What the task asks :: Set down each line of the data below exactly as it stands, dropping the pictures.

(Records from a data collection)
Segment Open

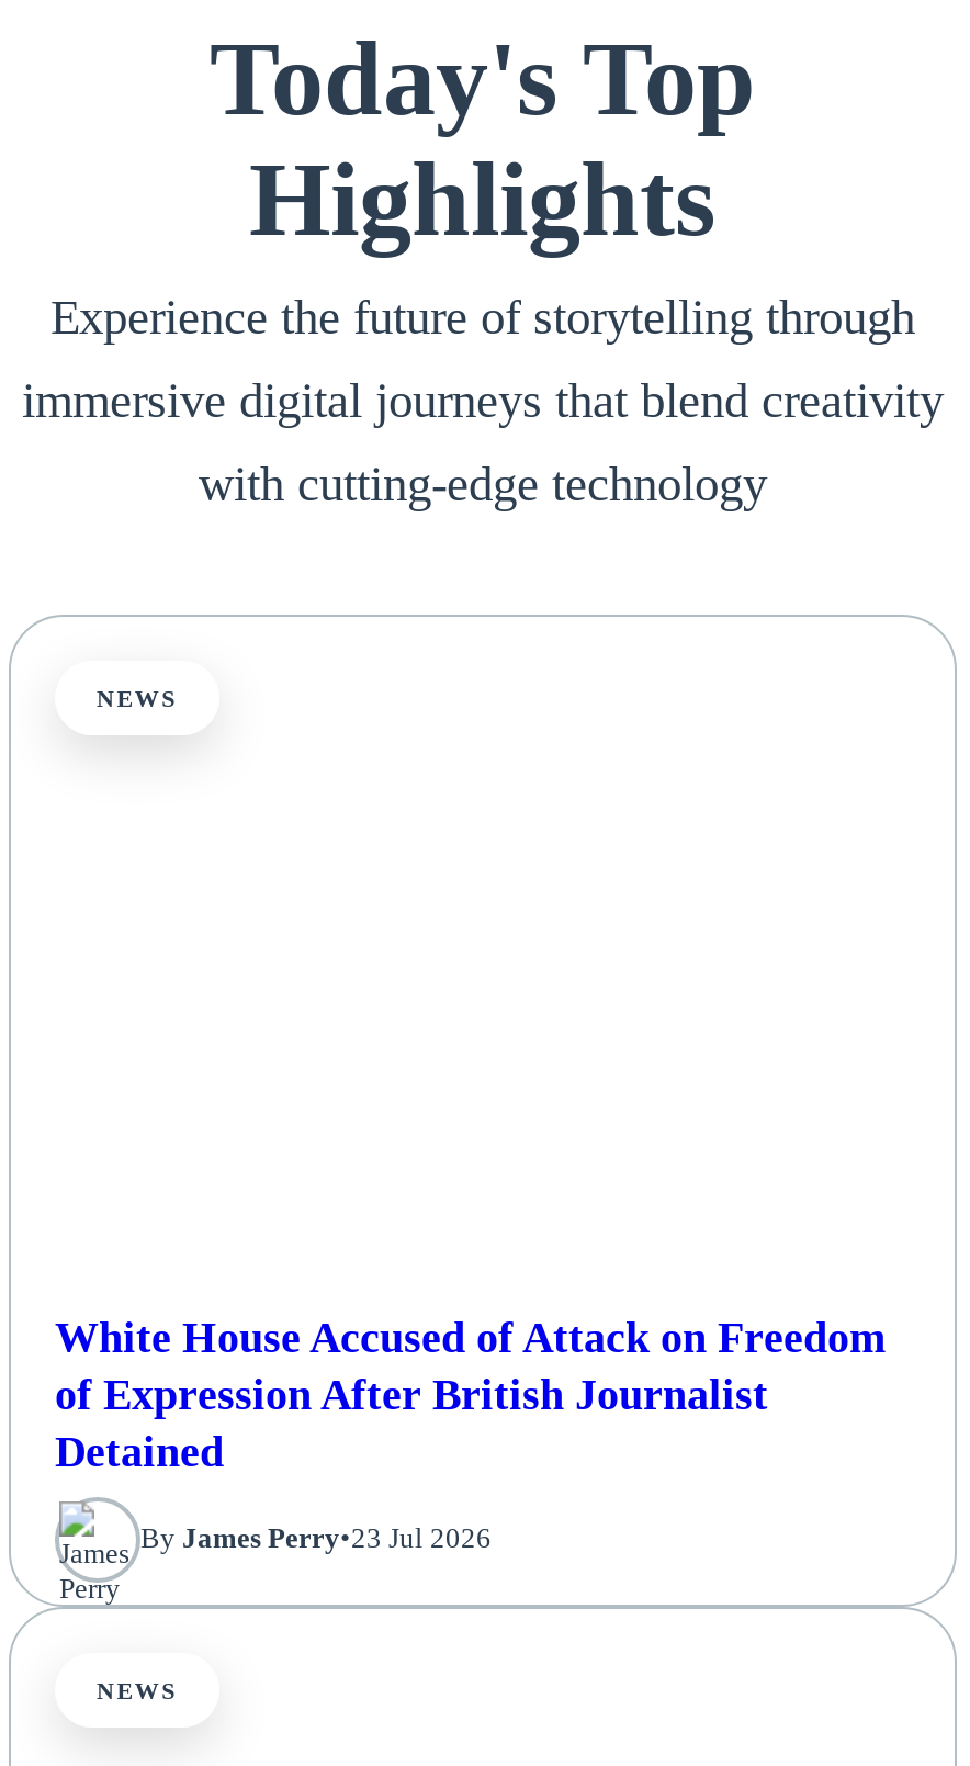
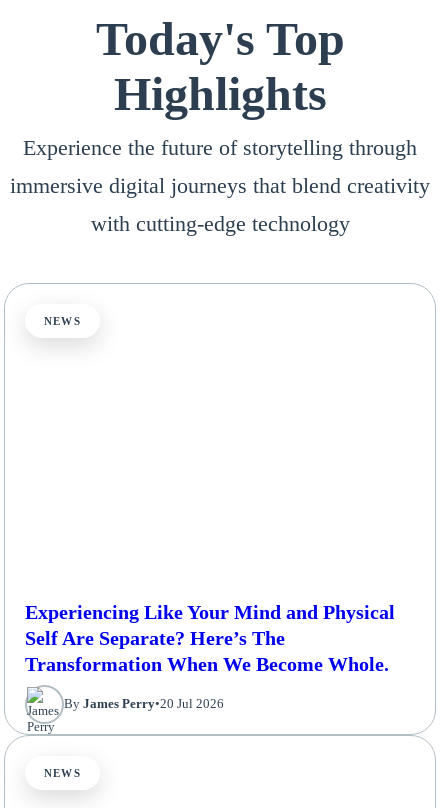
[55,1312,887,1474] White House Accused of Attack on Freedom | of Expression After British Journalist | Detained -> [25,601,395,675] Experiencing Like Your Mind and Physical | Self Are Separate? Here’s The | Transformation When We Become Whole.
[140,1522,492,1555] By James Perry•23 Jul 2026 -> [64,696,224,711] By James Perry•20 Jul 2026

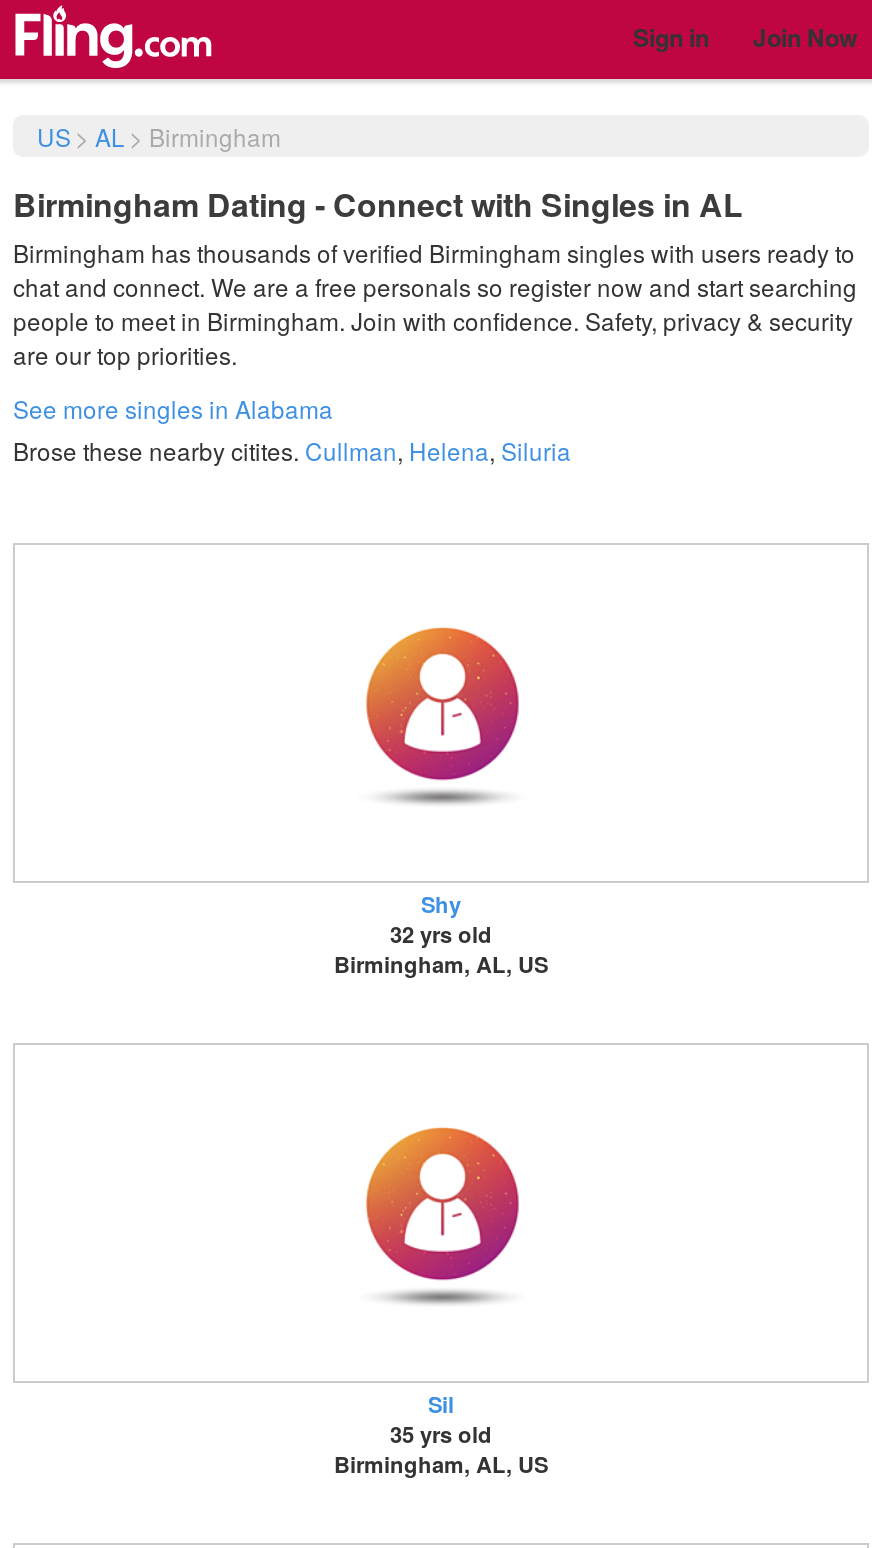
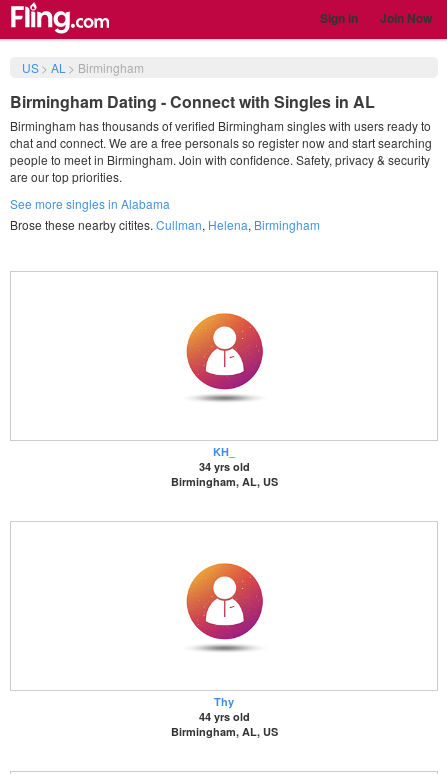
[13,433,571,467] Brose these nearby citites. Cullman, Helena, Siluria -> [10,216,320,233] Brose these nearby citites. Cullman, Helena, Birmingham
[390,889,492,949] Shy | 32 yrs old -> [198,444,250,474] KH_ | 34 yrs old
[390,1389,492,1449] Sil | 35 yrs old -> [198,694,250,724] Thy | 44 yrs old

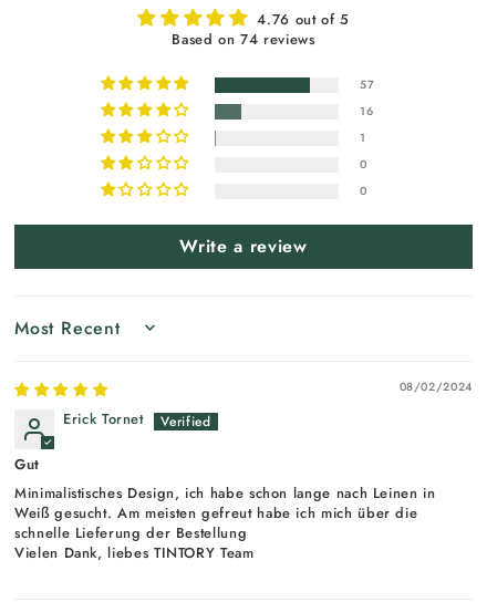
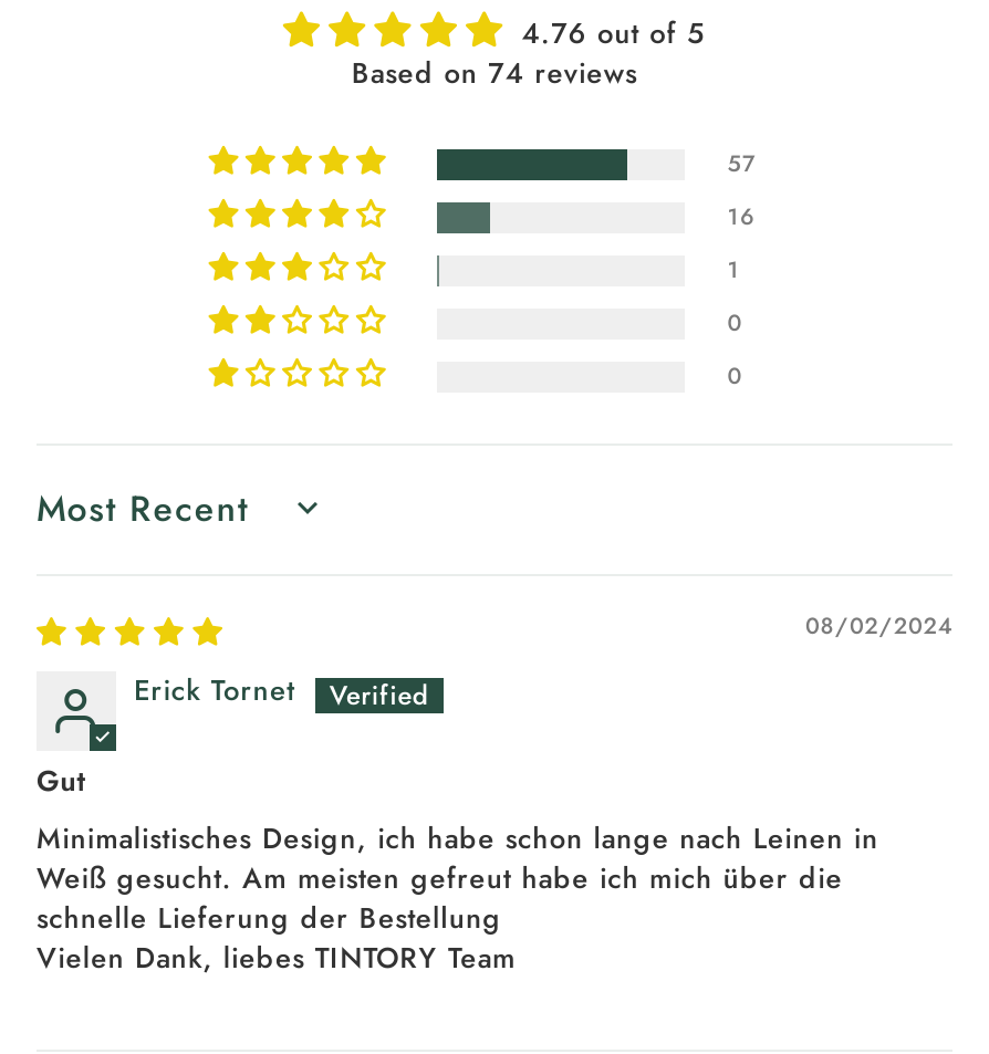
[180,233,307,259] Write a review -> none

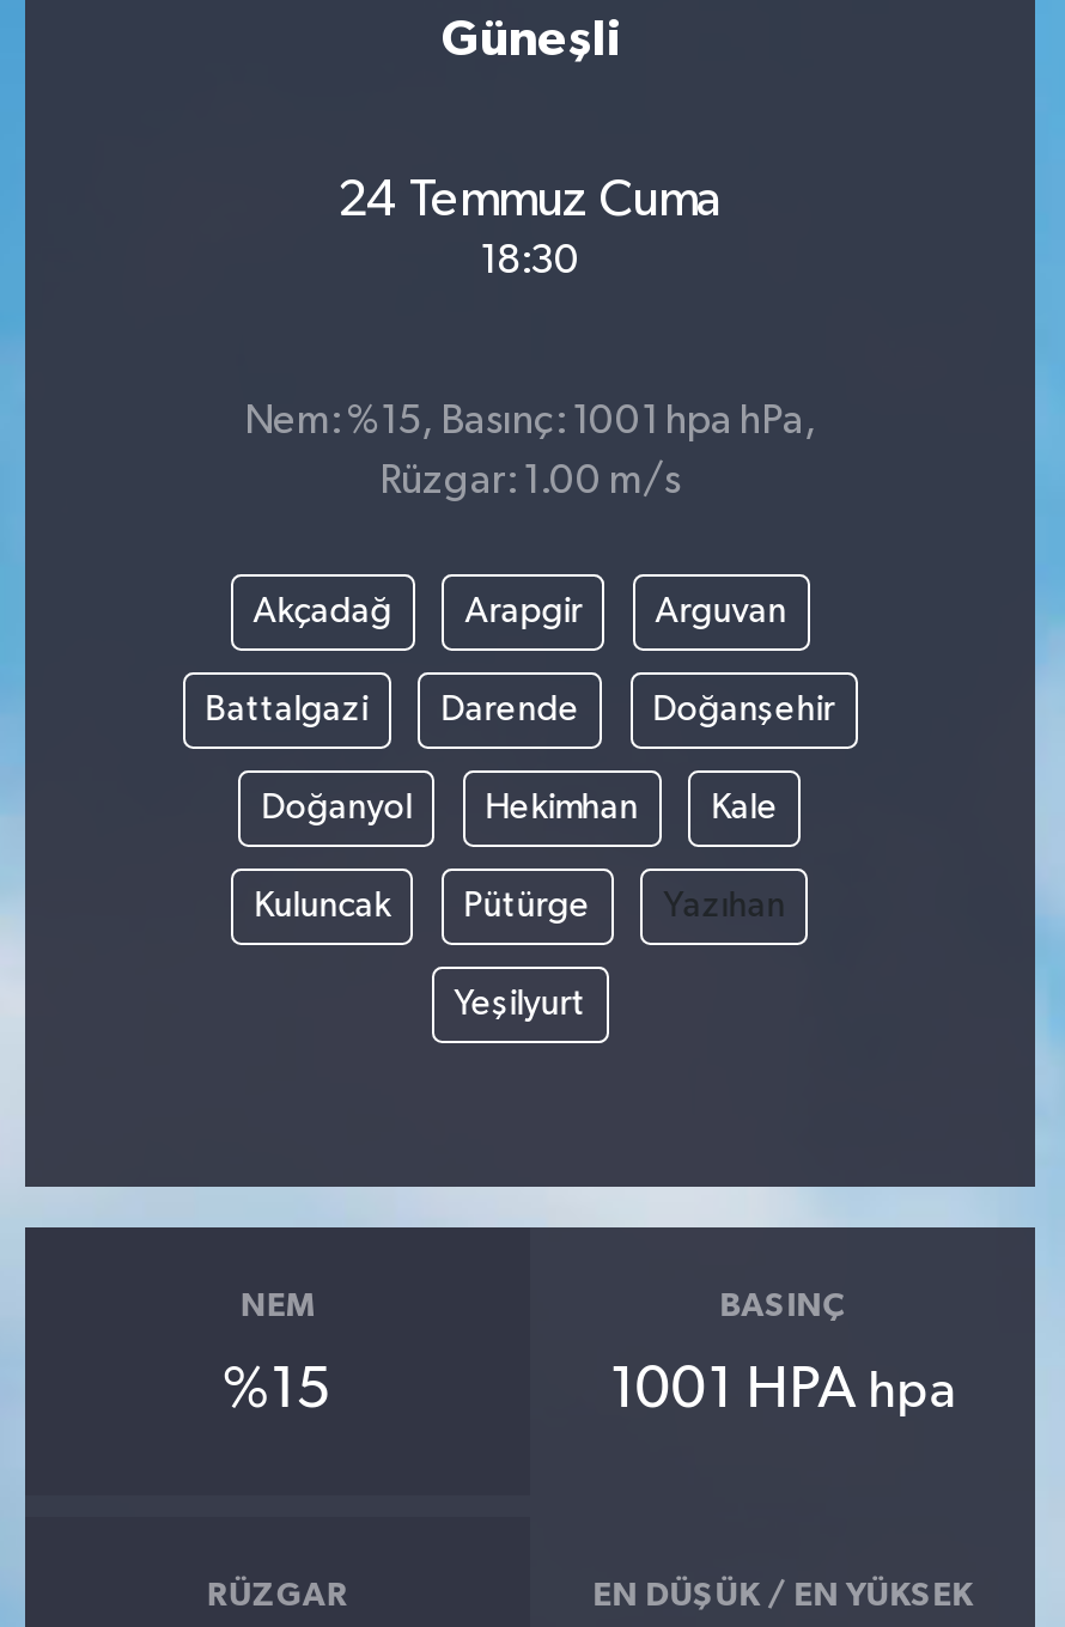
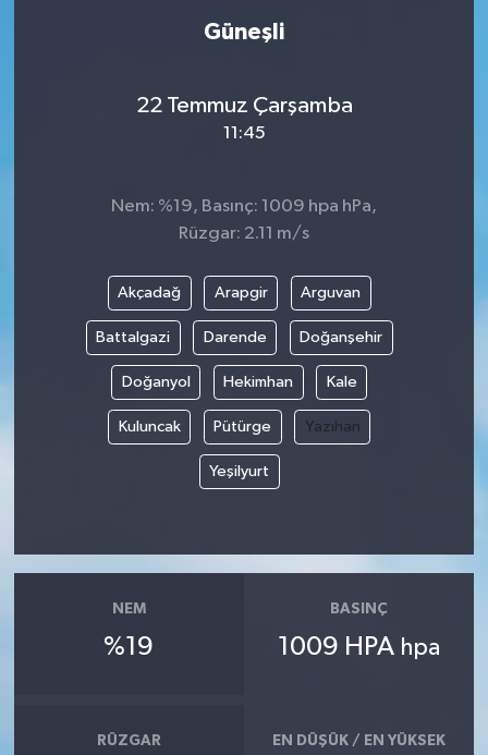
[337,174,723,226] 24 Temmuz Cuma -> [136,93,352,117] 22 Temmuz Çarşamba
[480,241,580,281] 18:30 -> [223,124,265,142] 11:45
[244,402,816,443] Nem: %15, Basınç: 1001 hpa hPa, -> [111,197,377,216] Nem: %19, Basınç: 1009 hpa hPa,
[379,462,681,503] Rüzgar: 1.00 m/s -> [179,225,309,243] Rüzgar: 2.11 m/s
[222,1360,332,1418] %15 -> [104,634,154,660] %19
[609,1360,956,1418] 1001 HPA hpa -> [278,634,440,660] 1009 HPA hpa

Segment Closed

Output for this task ::
[55,1312,887,1474] White House Accused of Attack on Freedom | of Expression After British Journalist | Detained -> [25,601,395,675] Experiencing Like Your Mind and Physical | Self Are Separate? Here’s The | Transformation When We Become Whole.
[140,1522,492,1555] By James Perry•23 Jul 2026 -> [64,696,224,711] By James Perry•20 Jul 2026

[13,433,571,467] Brose these nearby citites. Cullman, Helena, Siluria -> [10,216,320,233] Brose these nearby citites. Cullman, Helena, Birmingham
[390,889,492,949] Shy | 32 yrs old -> [198,444,250,474] KH_ | 34 yrs old
[390,1389,492,1449] Sil | 35 yrs old -> [198,694,250,724] Thy | 44 yrs old

[180,233,307,259] Write a review -> none

[337,174,723,226] 24 Temmuz Cuma -> [136,93,352,117] 22 Temmuz Çarşamba
[480,241,580,281] 18:30 -> [223,124,265,142] 11:45
[244,402,816,443] Nem: %15, Basınç: 1001 hpa hPa, -> [111,197,377,216] Nem: %19, Basınç: 1009 hpa hPa,
[379,462,681,503] Rüzgar: 1.00 m/s -> [179,225,309,243] Rüzgar: 2.11 m/s
[222,1360,332,1418] %15 -> [104,634,154,660] %19
[609,1360,956,1418] 1001 HPA hpa -> [278,634,440,660] 1009 HPA hpa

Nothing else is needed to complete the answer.